Zippedydoodah Zippedyeyyy 
Welcome, welcome, welcome you beautiful little Cricket you are such a lucky doggy to be living with Lady, Mo and her Villan, enjoy your lovely new life, lucky poo


----------



## Nanci (Mar 1, 2012)

LOVE LOVE LOVE that name!!! How adorable is she!! Congratulations . . . I'm jealous!!!


----------



## Lexi&Beemer (May 5, 2013)

Marzi said:


> Now all Mo needs to do is call Lady and _Give a little whistle_



Or Crickets nickname could be "My Fair" so all Mo has to do is call out "My Fair Lady" and she'd get two poos at once. 


Sent from my iPad using Tapatalk


----------



## JoJo (Mar 2, 2011)

Yippy lots of excited members about Mo's puppy news ... more Cricket photos needed Mo. Mo hope Cricket has settled in well and the toilet training is going well, in no time at all she will be ringing those bells just like her clever big sister  Hugs to Lady & Cricket xx


----------



## Woo (Oct 5, 2011)

oohhh what a gorgeous little girly 
Love that name, so different, I bet she is the only poo (or only dog) with that name, and it suits her. 
Lucky you and lucky lady to have a new friend to play with.


----------



## lady amanda (Nov 26, 2010)

I'm glad you all love her name so much....it came to me while playing with her....she is really great about going on the pee pad. We haven't transitioned to outside yet as we ate having awful weather this week. High winds and rain. But she us really good with the pad and its right by the door. 

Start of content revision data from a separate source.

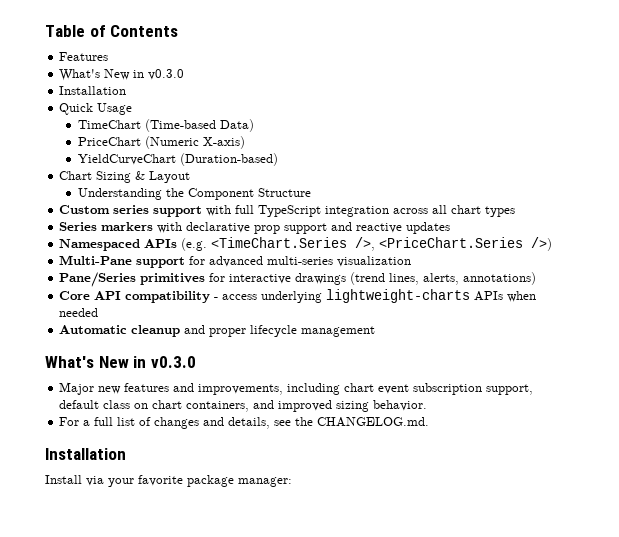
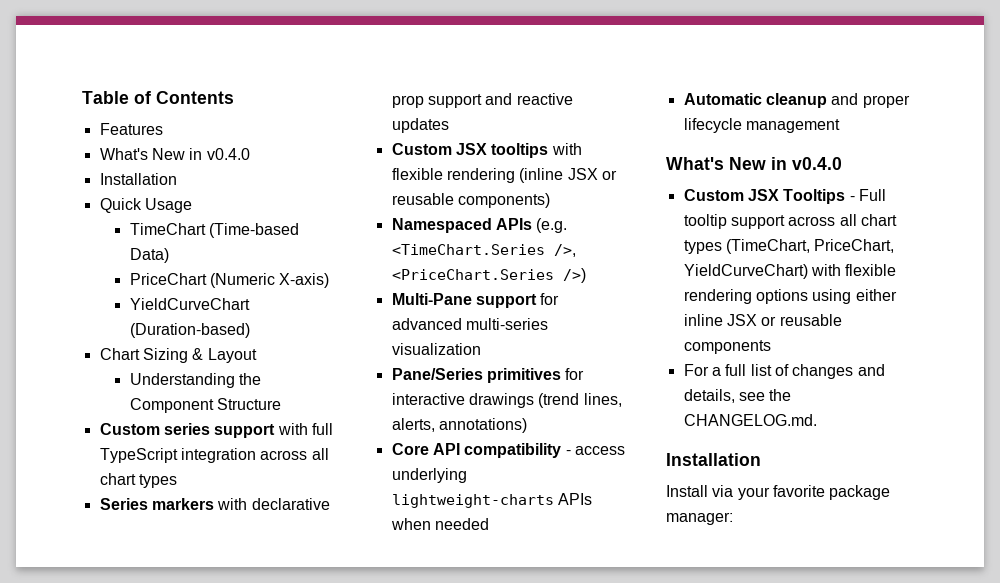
  Features
- What's New in v0.3.0
+ What's New in v0.4.0
+ Custom JSX tooltips with flexible rendering (inline JSX or reusable components)
  Automatic cleanup and proper lifecycle management
- What's New in v0.3.0
- Major new features and improvements, including chart event subscription support, default class on chart containers, and improved sizing behavior.
+ What's New in v0.4.0
+ Custom JSX Tooltips - Full tooltip support across all chart types (TimeChart, PriceChart, YieldCurveChart) with flexible rendering options using either inline JSX or reusable components

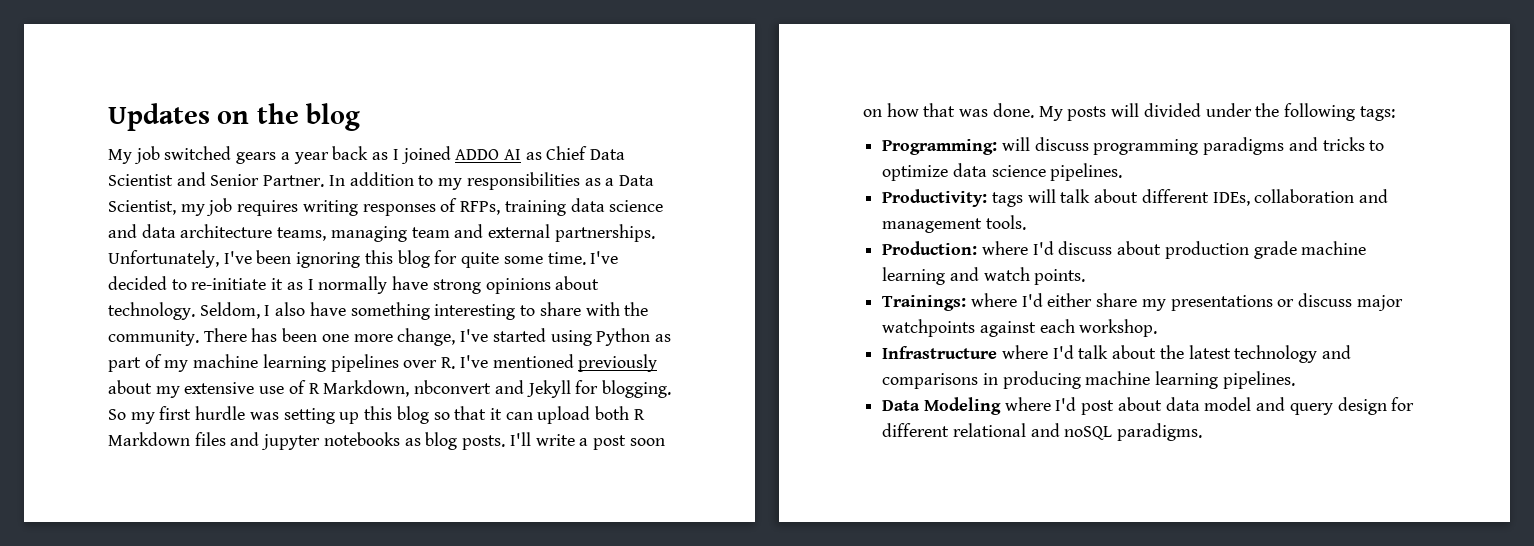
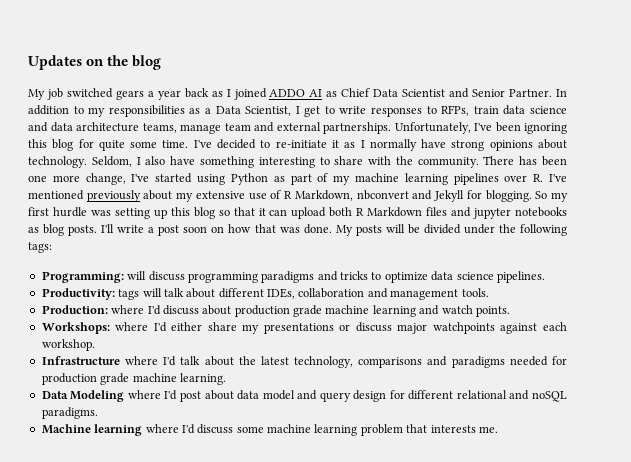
- In addition to my responsibilities as a Data Scientist, my job requires writing responses of RFPs, training data science and data architecture teams, managing team and external partnerships.
+ In addition to my responsibilities as a Data Scientist, I get to write responses to RFPs, train data science and data architecture teams, manage team and external partnerships.
- My posts will divided under the following tags:
+ My posts will be divided under the following tags:
- Trainings: where I'd either share my presentations or discuss major watchpoints against each workshop.
+ Workshops: where I'd either share my presentations or discuss major watchpoints against each workshop.
- Infrastructure where I'd talk about the latest technology and comparisons in producing machine learning pipelines.
+ Infrastructure where I'd talk about the latest technology, comparisons and paradigms needed for production grade machine learning.
+ Machine learning where I'd discuss some machine learning problem that interests me.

She had her first bath last night. 


Sent from Petguide.com Free App


----------



## wilfiboy (Sep 18, 2010)

Little poppet look at those ears xx


----------



## lady amanda (Nov 26, 2010)

she is already tripping on her ears. she is so funny Karen!


----------



## wilfiboy (Sep 18, 2010)

They're lovely.... Looking forward to seeing summer pictures of the girlies together xx


----------



## lady amanda (Nov 26, 2010)

if spring could ever get here!!!


----------



## RuthMill (Jun 30, 2012)

She's got my favourite ears.. Lucky girl!


----------



## lady amanda (Nov 26, 2010)

They are getting closer! 

Sent from Petguide.com Free App


----------



## dio.ren (Jan 18, 2013)

Such cute little muppets Hmmm the way it's going now I think summer is never going to get here..it's so cold and icky out :ugh: And those pesky flies I feel like i'm in a bad movie it's so gross There are big clouds of them everywhere and they just stick to you ...creeps me out This is the side of my building icky!


----------



## Jedicrazy (Apr 26, 2011)

Well Mo, I've waited a long time to write this.....

:jumping: *Mo has Poo no.2!!!!! * :congrats: 

What a cute liite :baby2: she is too. Lots of love to Cricket and Lady from me and my gang xxxx


----------



## lady amanda (Nov 26, 2010)

Thanks Clare! It has been a long time!!

Sent from Petguide.com Free App


----------



## RuthMill (Jun 30, 2012)

We need a Cricket update (just love the name)!!


----------



## lady amanda (Nov 26, 2010)

I really am so so happy that you guys love the name so much!! YAY makes me happy...as she did go without a name for two days. poor thing.
Cricket is doing awesome! she is nipping like crazy, man do you forget how sharp those puppy teeth really are!!!!!!!
She is starting to get used to her crate, but she isnt happy about it. lol. 
She is absolutely hillarious. this AM when I was getting the girls breakfast she was doing laps around Lady making growly noises...and lady just watched.
she likes to nap in Random places, which i will post a picture. and her and lady shared their first toy last night! melt my heart!!!


----------



## lady amanda (Nov 26, 2010)

She decided to sleep between the water bowls...lol.

Sent from Petguide.com Free App


----------



## RuthMill (Jun 30, 2012)

She's adorable Amanda and I really love that it's all going so well!

Her name is just great honestly. I would never have thought it but it just works so well for a little characterful cockapoo!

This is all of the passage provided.